Monday, March 21, 2016

Forgotten Drafting and Engineering Equipment

Recently I retired from a technical job at a laboratory. Cleaning out my desk and file cabinet drawers was a walk down memory lane as I put rulers, protractors, graded pencils, and other old tools in a cardboard box. We recently hired many new MS. and Ph.D. students. They are all sharp and incredibly energetic (unlike me), but we old-timers have noted that all they have ever used in their work is computer equipment. I was surprised that many had never used India ink pens or other drafting equipment. Some were amazed that we used to contour bathymetry and draw maps by hand. This blog usually deals with urban decay, so let's expand it to engineering decay.
These are slide rules, which are manual computing devices. Logarithmic scales are engraved on plastic or aluminum. The scales can be slid back and forth relative to one another to multiply, divide, and calculate trigonometric functions. The yellow unit is a log/log Pickett, made in USA from aluminum. I bought it in high school (yes, I am that ancient). The problem with aluminum is you needed to lubricate the slide to prevent binding, and still it was jerky to move. The best slide rules were bamboo base with plastic covering because the bamboo slid smoothly along the grain with no need for a libricant.
This is an Aristo from Germany, made of plastic, complete with a box, metric ruler, and a sheet with many conversions. My dad bought this in about 1960 but rarely used it.
The books that accompanied slide rules were full of examples on how to use the scales - many quite challenging. Users of slide rules needed to learn how to place the decimal point and how many decimal places were valid in a calculation. I learned how to use a slide rule from Isaac Asimov's An Easy Introduction to the Slide Rule, still available from Amazon. Many recent technical types just punch numbers into an electronic calculator and write down the numbers that appear, without thinking about the accuracy. That is why you sometimes see invalid conversions such as "the distance was 1 mile or 1.60934 km". Well, no, the best you can say in this example is 2 km (but most would accept 1.6 km).
At the top is a primitive form of slide rule, a metric conversion device. As I recall, we were supposed to convert to totally metric units by the end of the 1970s, but it did not fully happen. The ruler at the bottom is for reading distances directly from maps, with scales of 1" = 1000' or 1" = 2000'.
These are triangular rulers with various units. Some of the US Standard rulers had scales with 10, 20, 30, 40, 50, and 60 units/foot (as compared to the 12 units/foot, or inches, that is common on casual rulers). The scales were used to measure dimensions directly from engineering drawings or maps.
This is a Nestler's Schola compass set, used to draw circles of various diameters with ink or pencil. I rarely see compass sets here, but in Switzerland last summer, I saw that many bookstores had such sets. Swiss students may still learn traditional geometry with manual tools. The rods on the lower right are ink nibs. The tip was dipped into a bottle of India ink, which remained between the steel tips by capillary action.
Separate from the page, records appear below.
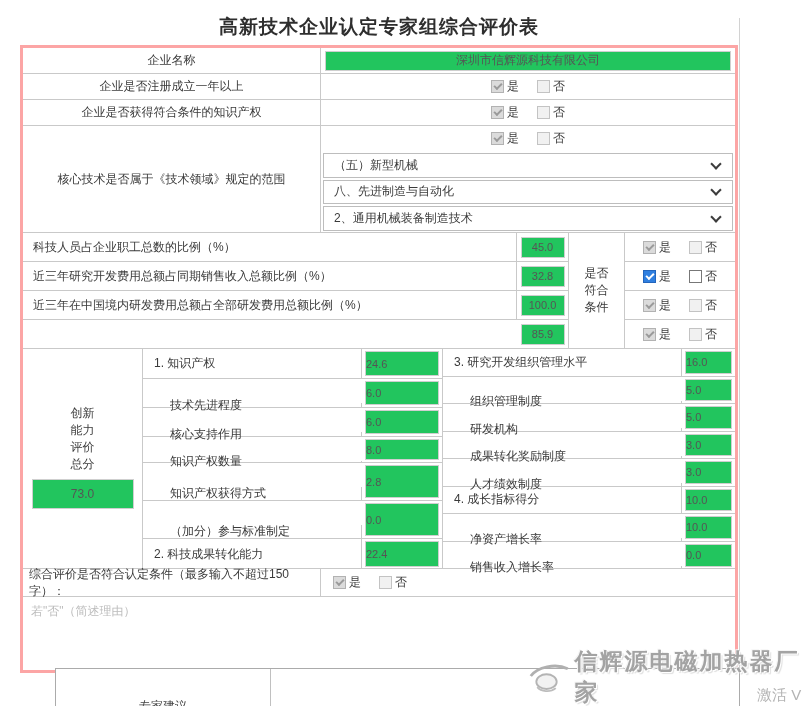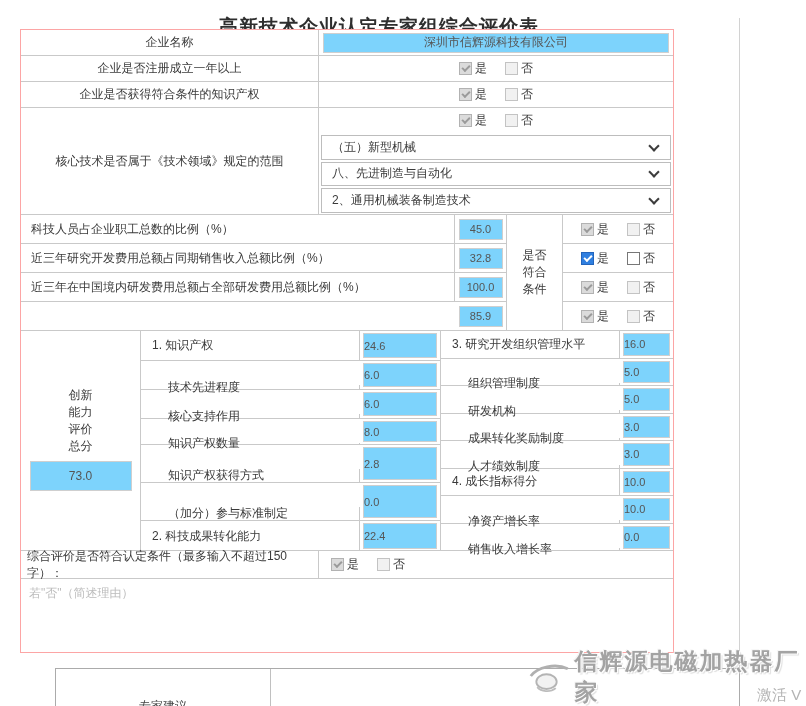--- a/index.html
+++ b/index.html
@@ -15,7 +15,7 @@
   }
   .side-line { position:absolute; left:739px; top:18px; bottom:0; width:1px; background:#d2d2d2; }
 
-  .form { position:absolute; left:20px; top:29px; width:654px; border:1px solid #fca5a5; background:#fff; }
+  .form { position:absolute; left:20px; top:45px; width:718px; border:3px solid #fca5a5; background:#fff; }
 
   .trow { display:flex; border-bottom:1px solid #c9c9c9; }
   .h26 { height:26px; }

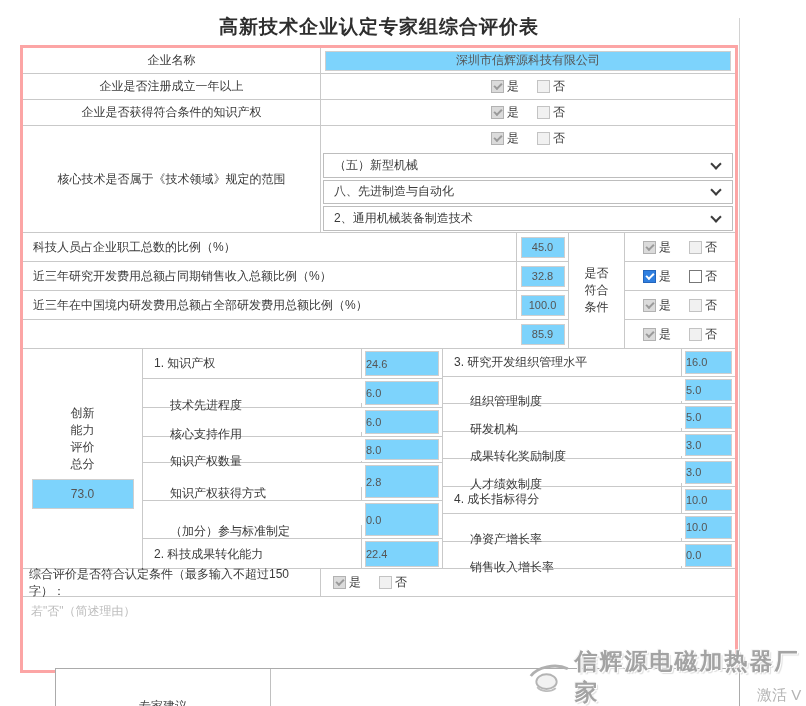--- a/index.html
+++ b/index.html
@@ -27,7 +27,7 @@
   .cell-r.col { flex-direction:column; align-items:stretch; justify-content:flex-start; }
 
   .disabled-box {
-    background:#7dd3fc; border:1px solid #cfcfcf; color:#555;
+    background:#22c55e; border:1px solid #cfcfcf; color:#555;
     display:flex; align-items:center; justify-content:center;
   }
   .company-box { flex:1; height:20px; margin:0 4px; font-size:12px; }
The spring-tip pens were messy, so most draftspersons after World War II used technical pens, such as these Rapidografs. They were available with various width tips and made a precise line. They were messy, too, and needed to be cleaned with distilled water to keep the tips from gumming up. The aluminum device is an eraser guide (for precise erasing, what else?). For use with plotting machines, you could get Rapidografs with tungsten or jeweled tips, intended to not wear out when used on abrasive drafting film. I still use a Rotring 0.18 pen to write on photographic film negatives.
These are lettering guides, each one for a specific width technical pen.
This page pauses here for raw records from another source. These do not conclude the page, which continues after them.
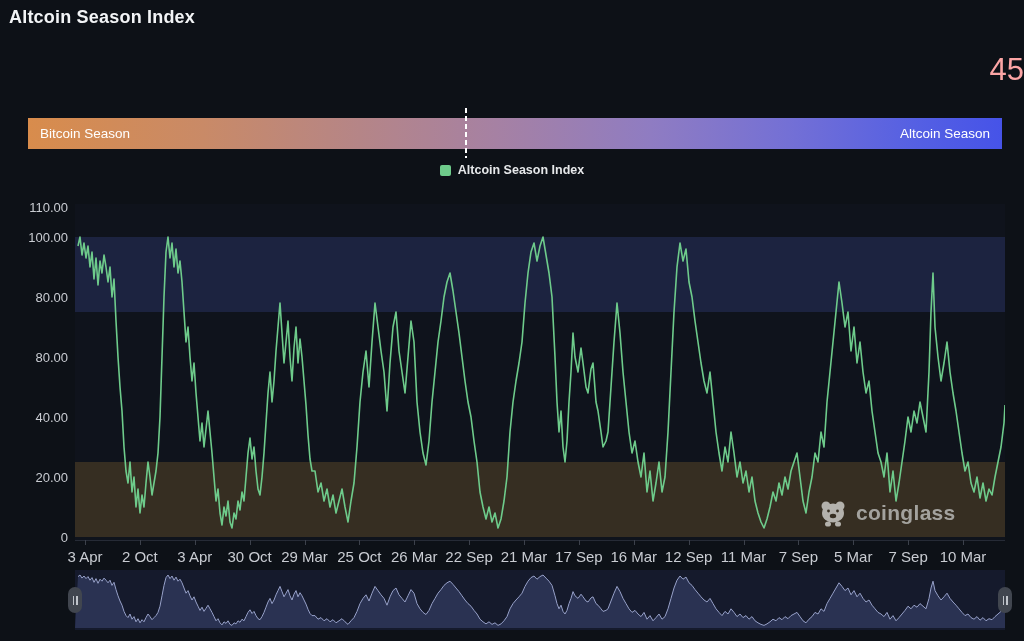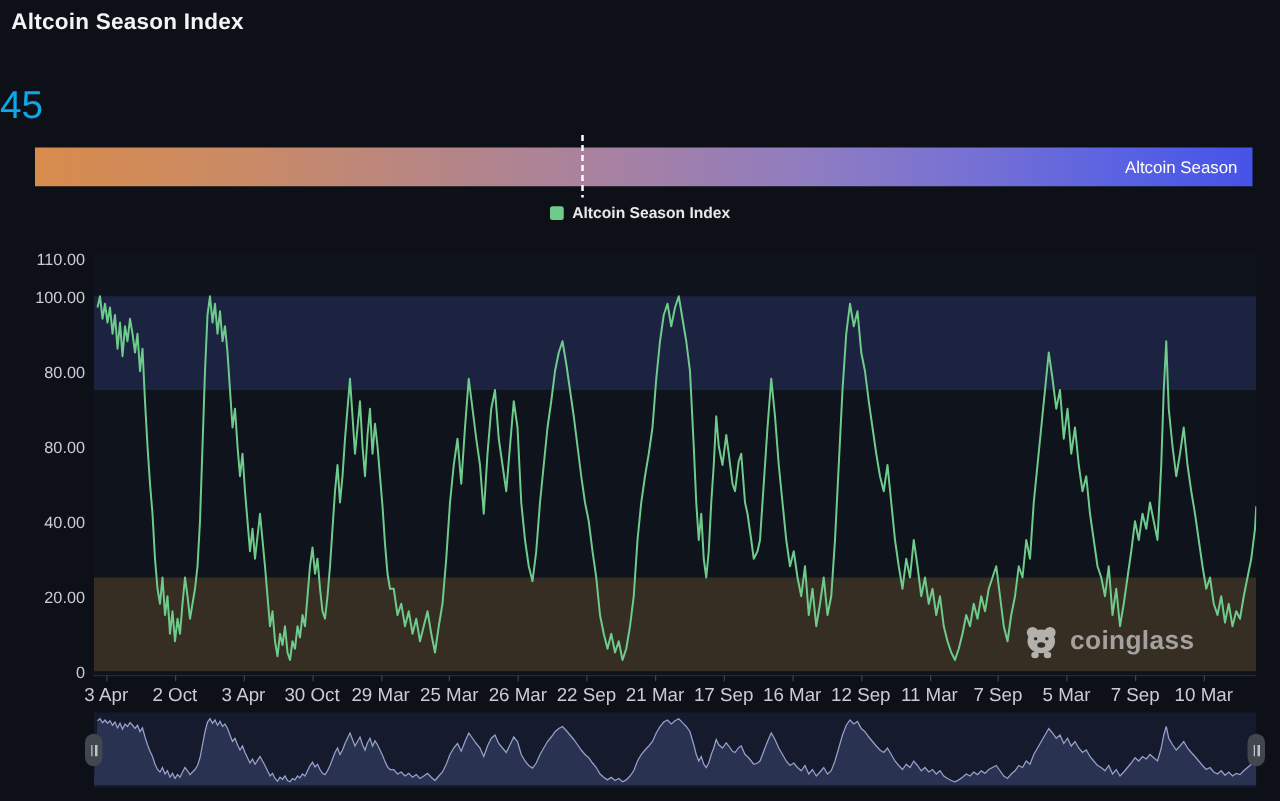--- a/index.html
+++ b/index.html
@@ -6,8 +6,8 @@
   #page{position:relative;width:1024px;height:641px;background:#0d1117;overflow:hidden;
         font-family:Liberation Sans, sans-serif;color:#e8eaed;}
   #title{position:absolute;left:9px;top:7px;font-size:18px;font-weight:700;color:#f2f4f6;letter-spacing:.2px;}
-  #gauge-value{position:absolute;left:0;top:66px;width:100%;text-align:left;
-               font-size:31px;font-weight:500;color:#0ea5e9;}
+  #gauge-value{position:absolute;left:0;top:52px;width:100%;text-align:right;
+               font-size:31px;font-weight:500;color:#fca5a5;}
   #gauge-bar{position:absolute;left:28px;top:118px;width:974px;height:31px;
              background:linear-gradient(to right,#d88c4c 0%,#c98a67 18%,#b58587 34%,#a681a3 48%,#8f7cc2 64%,#7470d5 78%,#5560e3 91%,#4653e8 100%);}
   .gauge-label{position:absolute;top:0;height:31px;line-height:31px;font-size:13.5px;color:#ffffff;}

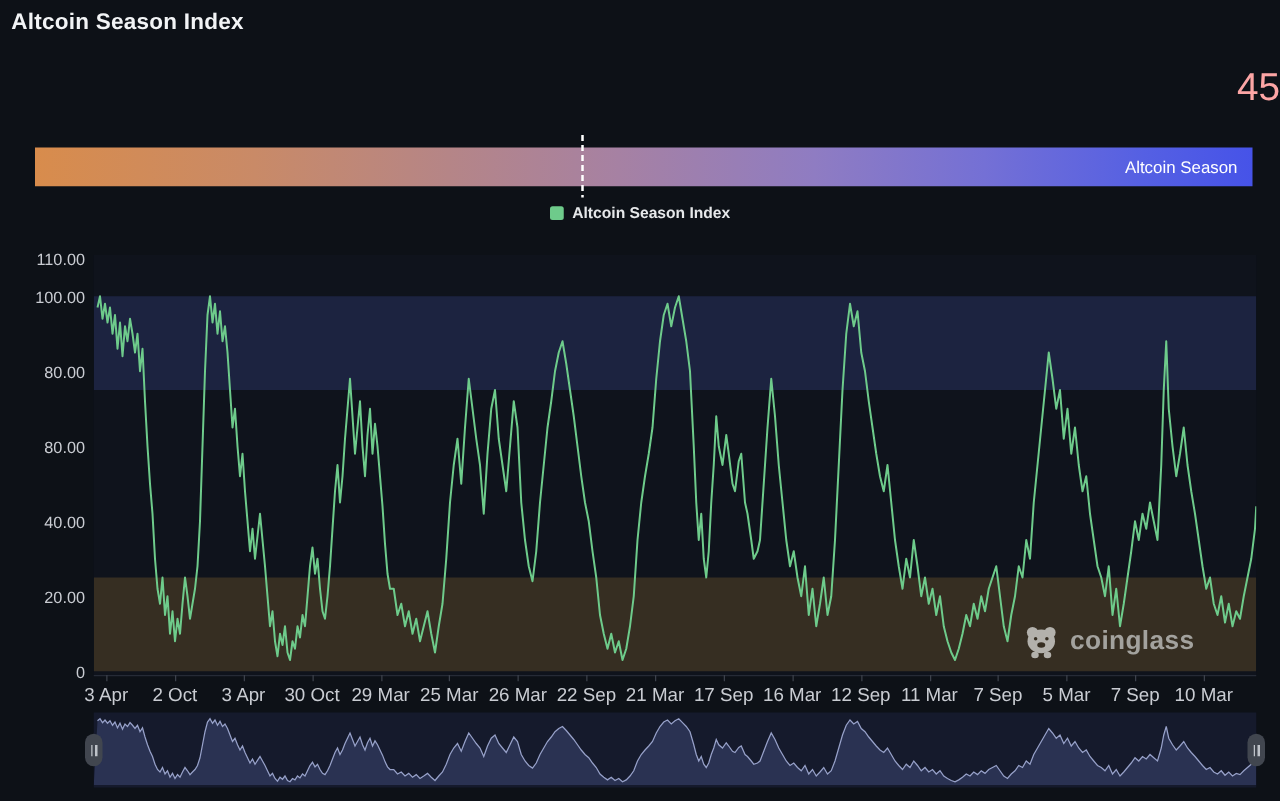--- a/index.html
+++ b/index.html
@@ -47,6 +47,7 @@
   <div id="gauge-value">45</div>
 
   <div id="gauge-bar">
+    <span class="gauge-label" id="gauge-label-left">Bitcoin Season</span>
     <span class="gauge-label" id="gauge-label-right">Altcoin Season</span>
   </div>
   <div id="gauge-marker"></div>

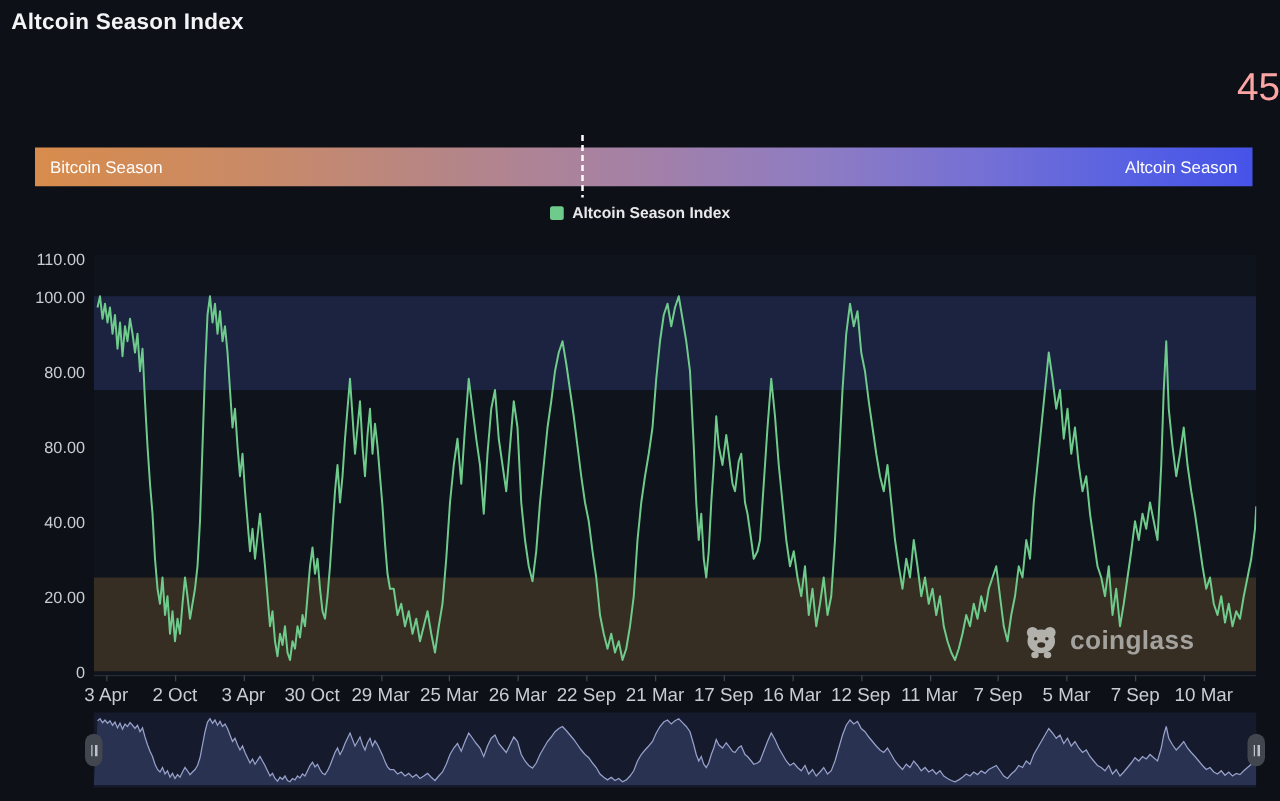--- a/index.html
+++ b/index.html
@@ -85,7 +85,7 @@
       <div class="x-tick-mark" style="left: 304.5px;"></div>
       <div class="x-tick" style="left: 304.5px;">29 Mar</div>
       <div class="x-tick-mark" style="left: 359.375px;"></div>
-      <div class="x-tick" style="left: 359.375px;">25 Mar</div>
+      <div class="x-tick" style="left: 359.375px;">25 Oct</div>
       <div class="x-tick-mark" style="left: 414.25px;"></div>
       <div class="x-tick" style="left: 414.25px;">26 Mar</div>
       <div class="x-tick-mark" style="left: 469.125px;"></div>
The protractors are for measuring angle in degrees from engineering drawings or maps. But in the new computerized world, I think few people use protractors any more.
Finally, we have a fountain pen, in this example, the famous Parker 75 Sterling CicelĂ© from 1964. I have always used a fountain pen but find less and less opportunity to write with one because most contemporary paper is unsuitable and the ink bleeds. Luxury fountain pens have enjoyed a revival (similar to top-end mechanical watches), and some pens sell for $ thousands. 
As you write and push down on the paper, the tip flexes and ink flows along the two halves to the tip, which is a combination of metals such as ruthenium, tungsten and rhenium. Traditionally, the best nibs were 18-karat-gold because the soft metal flexes and gently flows over the paper. Steel and lower grades of gold were scratchy, but now specialty steels may have solved that problem.

This has been a short survey of some of the contents in my desk. There were many other drafting tools in use before the 1980s such as Leroy Lettering Sets, pantographs, rub-on letters and textures, and pencils of various hardness. Will an archaeologist 100 years from  now know how they were used? (Will a college graduate 2 years from now know how they were used?).